Re: Questions about software RAID

bernd@xxxxxx · Tue, 19 Apr 2005 13:00:11 +0200 (MESZ)

>Devid wrote:
>>>>
>>>> >5) Removing a disk requires that I do a "mdadm -r" on all the 
>>>> partitions
>>>> >that is involved in a RAID array. I attempt to by a hot-swap capable
>>>> >controler, so what happens if I just pull out the disk without this
>>>> >manual removal command?
>>>> as far as md is concerned the disk disappeared.
>>>> I _think_ this is just like mdadm -r.
>>
>> i think it will be marked faulty, not removed.
>>
>yep - you're right, I remember now.
>You have to mdadm -r remove it and re-add it once you restore the disk.

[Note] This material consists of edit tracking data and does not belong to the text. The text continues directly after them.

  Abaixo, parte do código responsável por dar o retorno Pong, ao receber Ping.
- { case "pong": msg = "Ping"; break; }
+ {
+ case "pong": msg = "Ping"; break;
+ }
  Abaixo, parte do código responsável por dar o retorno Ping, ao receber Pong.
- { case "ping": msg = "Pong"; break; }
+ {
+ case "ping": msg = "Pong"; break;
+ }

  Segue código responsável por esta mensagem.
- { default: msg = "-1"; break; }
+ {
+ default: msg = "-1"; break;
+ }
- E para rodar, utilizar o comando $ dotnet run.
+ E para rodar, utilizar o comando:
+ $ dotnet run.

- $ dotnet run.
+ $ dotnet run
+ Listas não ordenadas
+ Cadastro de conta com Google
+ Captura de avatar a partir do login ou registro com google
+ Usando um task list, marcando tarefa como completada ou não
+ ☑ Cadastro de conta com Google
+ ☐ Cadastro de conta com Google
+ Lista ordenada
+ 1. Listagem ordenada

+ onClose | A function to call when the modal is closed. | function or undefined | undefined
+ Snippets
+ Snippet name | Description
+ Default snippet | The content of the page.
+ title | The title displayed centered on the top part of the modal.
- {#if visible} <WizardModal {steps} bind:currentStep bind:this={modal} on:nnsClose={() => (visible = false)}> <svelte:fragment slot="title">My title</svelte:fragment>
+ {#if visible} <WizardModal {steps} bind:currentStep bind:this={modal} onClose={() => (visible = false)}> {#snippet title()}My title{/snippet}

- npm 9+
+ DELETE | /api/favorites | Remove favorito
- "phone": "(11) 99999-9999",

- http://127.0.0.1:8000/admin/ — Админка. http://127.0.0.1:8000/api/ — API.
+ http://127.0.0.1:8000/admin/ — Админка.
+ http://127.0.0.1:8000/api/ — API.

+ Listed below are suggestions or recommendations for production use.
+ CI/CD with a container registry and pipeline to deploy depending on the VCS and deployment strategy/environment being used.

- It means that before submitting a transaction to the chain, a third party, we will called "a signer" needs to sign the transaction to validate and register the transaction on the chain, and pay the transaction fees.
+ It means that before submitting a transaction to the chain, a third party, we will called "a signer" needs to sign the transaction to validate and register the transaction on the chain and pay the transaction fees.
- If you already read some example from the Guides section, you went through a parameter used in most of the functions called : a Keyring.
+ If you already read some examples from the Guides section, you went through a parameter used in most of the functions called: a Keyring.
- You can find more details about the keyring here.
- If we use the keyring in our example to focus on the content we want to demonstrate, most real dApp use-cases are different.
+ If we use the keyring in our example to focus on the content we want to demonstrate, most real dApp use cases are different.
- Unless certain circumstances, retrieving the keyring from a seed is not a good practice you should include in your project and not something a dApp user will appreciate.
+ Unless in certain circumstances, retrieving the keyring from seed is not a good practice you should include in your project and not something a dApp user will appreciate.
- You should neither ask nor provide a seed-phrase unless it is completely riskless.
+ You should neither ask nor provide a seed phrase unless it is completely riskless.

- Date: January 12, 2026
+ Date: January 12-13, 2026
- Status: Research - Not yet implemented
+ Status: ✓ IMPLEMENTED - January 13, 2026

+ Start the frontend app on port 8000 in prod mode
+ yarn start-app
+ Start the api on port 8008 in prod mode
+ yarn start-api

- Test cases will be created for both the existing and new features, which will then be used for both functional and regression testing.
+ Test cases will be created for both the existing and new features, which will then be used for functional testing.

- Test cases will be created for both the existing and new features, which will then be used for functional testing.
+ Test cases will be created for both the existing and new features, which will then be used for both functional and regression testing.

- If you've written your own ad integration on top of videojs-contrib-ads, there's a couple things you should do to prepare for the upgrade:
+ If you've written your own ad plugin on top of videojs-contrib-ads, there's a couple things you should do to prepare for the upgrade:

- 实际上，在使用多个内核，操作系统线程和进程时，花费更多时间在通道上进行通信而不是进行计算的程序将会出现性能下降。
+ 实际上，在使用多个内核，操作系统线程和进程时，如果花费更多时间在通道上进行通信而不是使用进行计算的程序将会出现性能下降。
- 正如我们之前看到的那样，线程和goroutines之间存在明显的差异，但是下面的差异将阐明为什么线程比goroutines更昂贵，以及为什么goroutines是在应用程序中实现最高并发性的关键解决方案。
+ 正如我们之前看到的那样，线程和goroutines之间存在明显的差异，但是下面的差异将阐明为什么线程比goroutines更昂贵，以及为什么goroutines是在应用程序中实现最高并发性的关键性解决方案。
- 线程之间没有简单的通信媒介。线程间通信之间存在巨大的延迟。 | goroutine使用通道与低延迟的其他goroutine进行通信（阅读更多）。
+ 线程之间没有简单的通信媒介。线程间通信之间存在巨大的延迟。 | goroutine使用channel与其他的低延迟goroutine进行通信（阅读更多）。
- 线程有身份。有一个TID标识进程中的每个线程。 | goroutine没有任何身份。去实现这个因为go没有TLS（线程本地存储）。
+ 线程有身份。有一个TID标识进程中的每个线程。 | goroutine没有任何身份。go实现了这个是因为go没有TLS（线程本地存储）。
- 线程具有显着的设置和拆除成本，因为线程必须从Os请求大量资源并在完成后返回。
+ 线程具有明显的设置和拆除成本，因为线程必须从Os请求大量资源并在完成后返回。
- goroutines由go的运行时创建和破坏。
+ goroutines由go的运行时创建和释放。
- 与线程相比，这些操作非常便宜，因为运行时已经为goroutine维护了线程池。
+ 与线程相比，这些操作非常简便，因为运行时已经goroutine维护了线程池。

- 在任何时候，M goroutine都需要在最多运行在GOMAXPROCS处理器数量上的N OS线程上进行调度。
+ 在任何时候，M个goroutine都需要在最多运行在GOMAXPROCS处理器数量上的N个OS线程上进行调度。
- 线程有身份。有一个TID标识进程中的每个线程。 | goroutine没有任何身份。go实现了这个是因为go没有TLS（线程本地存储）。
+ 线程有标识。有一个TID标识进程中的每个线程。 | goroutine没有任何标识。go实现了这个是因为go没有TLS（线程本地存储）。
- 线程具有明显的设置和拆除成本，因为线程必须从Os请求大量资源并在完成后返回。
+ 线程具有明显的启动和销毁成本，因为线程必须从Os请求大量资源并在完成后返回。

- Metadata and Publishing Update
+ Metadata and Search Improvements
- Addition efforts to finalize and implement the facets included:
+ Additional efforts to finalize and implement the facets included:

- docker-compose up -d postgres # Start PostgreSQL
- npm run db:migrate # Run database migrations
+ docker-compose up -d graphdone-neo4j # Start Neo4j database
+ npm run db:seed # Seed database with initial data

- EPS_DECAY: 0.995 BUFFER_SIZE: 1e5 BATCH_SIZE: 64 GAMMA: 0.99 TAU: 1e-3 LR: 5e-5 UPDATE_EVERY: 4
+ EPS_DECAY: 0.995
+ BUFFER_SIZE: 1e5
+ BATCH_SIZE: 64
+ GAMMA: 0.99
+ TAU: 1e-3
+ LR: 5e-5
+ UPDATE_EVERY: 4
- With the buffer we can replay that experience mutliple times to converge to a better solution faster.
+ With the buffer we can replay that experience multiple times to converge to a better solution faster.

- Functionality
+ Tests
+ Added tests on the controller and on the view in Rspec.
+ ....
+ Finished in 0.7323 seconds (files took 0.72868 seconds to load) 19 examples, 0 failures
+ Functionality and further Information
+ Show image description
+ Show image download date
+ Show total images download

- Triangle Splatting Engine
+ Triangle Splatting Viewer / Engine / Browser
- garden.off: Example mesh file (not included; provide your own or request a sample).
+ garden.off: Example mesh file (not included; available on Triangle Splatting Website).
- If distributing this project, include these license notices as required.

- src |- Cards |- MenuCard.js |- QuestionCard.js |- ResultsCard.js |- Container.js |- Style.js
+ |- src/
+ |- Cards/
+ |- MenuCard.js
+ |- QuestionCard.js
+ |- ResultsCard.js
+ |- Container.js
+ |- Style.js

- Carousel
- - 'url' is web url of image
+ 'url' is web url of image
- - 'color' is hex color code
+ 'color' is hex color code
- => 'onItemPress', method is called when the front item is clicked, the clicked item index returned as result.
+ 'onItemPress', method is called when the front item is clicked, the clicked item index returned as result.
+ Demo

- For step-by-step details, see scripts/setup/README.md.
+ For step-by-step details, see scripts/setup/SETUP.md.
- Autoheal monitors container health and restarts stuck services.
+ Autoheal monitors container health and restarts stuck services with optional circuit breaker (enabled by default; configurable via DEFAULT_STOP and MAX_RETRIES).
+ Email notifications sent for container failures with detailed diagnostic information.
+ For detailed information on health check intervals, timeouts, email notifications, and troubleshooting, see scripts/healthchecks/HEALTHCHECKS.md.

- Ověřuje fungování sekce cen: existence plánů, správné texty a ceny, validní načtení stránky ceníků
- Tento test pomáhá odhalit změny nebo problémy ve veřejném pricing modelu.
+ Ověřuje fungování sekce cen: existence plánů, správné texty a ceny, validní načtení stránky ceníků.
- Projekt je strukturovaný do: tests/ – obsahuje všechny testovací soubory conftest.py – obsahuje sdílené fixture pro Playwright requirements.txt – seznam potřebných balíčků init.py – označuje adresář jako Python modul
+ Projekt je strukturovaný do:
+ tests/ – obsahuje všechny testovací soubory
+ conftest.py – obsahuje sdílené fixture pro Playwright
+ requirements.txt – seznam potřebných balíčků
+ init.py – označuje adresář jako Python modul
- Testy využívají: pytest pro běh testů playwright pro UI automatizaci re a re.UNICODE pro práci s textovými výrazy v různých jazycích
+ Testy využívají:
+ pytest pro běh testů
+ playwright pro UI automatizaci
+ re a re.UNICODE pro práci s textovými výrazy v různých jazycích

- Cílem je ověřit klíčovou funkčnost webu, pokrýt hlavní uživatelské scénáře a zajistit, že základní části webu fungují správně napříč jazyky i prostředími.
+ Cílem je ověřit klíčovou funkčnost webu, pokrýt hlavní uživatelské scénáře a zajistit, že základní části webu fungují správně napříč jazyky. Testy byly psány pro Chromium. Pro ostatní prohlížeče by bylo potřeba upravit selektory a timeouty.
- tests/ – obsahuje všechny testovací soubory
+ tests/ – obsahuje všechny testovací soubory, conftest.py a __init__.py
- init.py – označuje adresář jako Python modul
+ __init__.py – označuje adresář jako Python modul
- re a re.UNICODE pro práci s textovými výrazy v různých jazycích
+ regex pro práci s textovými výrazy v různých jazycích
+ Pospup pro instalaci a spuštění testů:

First you have to look if there are partitions on that disk to which no
data was written since the disk failed (this typically concerns the swap
partition). These partitions have to be marked faulty by hand using mdadm -f
before you can remove them with mdadm -r. If you have scsi-disks you have 
to use the following command to take it out off the kernel after removing 
a faulty disk:

echo "scsi remove-single-device h.c.i.l" >/proc/scsi/scsi

>>> So I could actually just pull out the disk, insert a new one and do a
>>> "mdadm -a /dev/mdX /dev/sdY"?
>>> The RAID system won't detect the newly inserted disk itself?
>
>or:
>no, it would be mighty strange if the raid subsystem just grabbed every
>new disk it saw...
>Think of what would happen when I insert my camera's compact flash card
>and it suddenly gets used as a hot spare <grin>

But if the new disk contains any RAID information and partitions on it
then after spinning it up with something like 

echo "scsi add-single-device h.c.i.l" >/proc/scsi/scsi

the RAID system immediately tries to activate those incomming array(s).
We had this yesterday on a SuSE 9.3 system. So be carefull walking with
used disks from one system to another (this szenario is discussed actually
in a parallel thread under topic ... uuid...).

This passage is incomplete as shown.